To do » Look below for the lines from the one with "Fahrradträger: 40 x" to the one with "total: 1192.24 -> 1175.34", and copy exactly those lines, both ends included.

= Beginning of Section =

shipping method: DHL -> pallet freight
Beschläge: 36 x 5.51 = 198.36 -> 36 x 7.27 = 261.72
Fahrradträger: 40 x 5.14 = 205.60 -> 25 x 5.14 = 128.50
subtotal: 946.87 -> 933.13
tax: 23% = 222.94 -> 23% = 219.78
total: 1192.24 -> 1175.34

= End of Section =
= Beginning of Section =

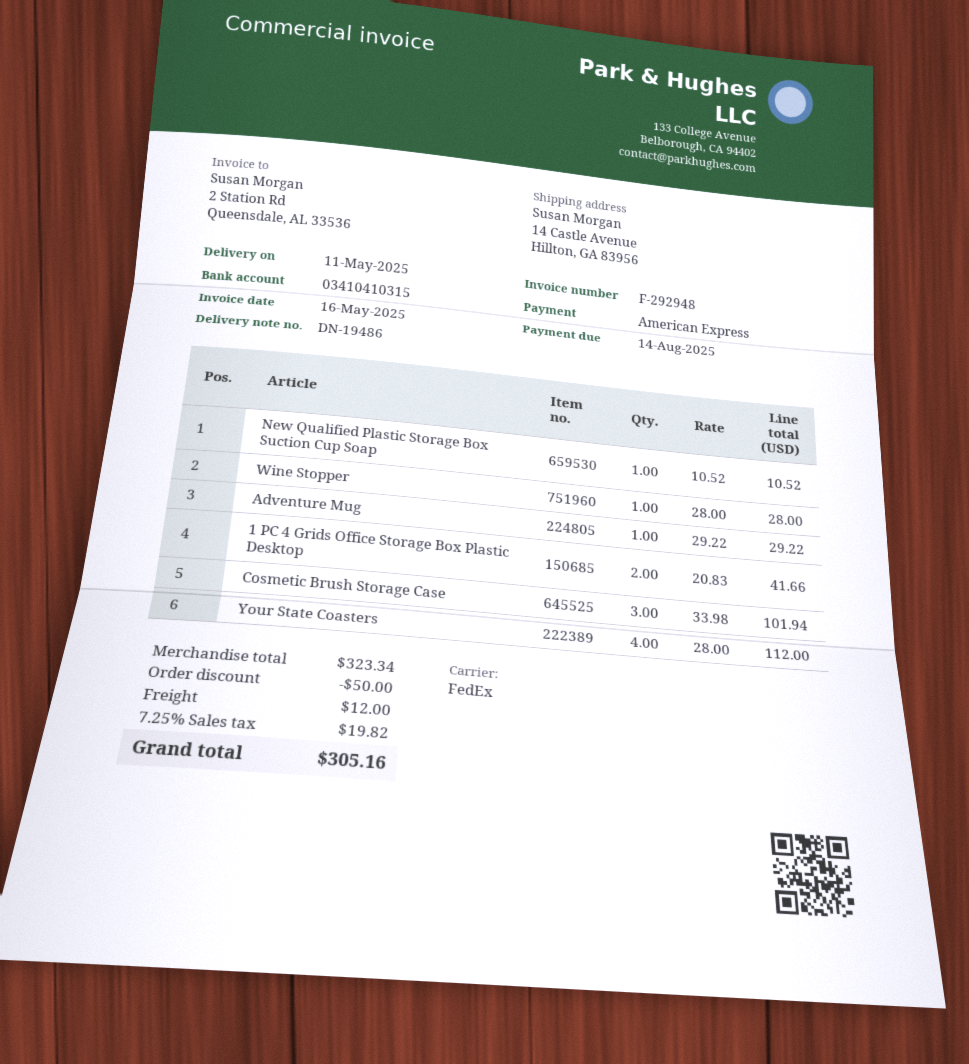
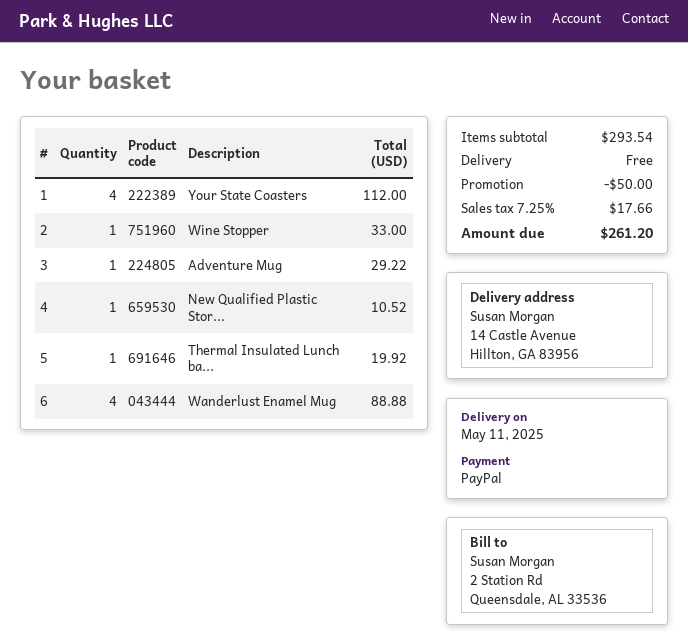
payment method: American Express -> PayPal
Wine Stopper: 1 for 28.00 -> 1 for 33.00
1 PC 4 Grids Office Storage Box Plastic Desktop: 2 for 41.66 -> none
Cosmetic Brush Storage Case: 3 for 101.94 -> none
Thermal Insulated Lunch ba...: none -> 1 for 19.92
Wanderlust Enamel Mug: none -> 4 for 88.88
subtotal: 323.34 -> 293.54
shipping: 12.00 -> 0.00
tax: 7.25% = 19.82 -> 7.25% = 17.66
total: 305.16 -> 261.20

= End of Section =

Response to the exercise »
Fahrradträger: 40 x 5.14 = 205.60 -> 25 x 5.14 = 128.50
subtotal: 946.87 -> 933.13
tax: 23% = 222.94 -> 23% = 219.78
total: 1192.24 -> 1175.34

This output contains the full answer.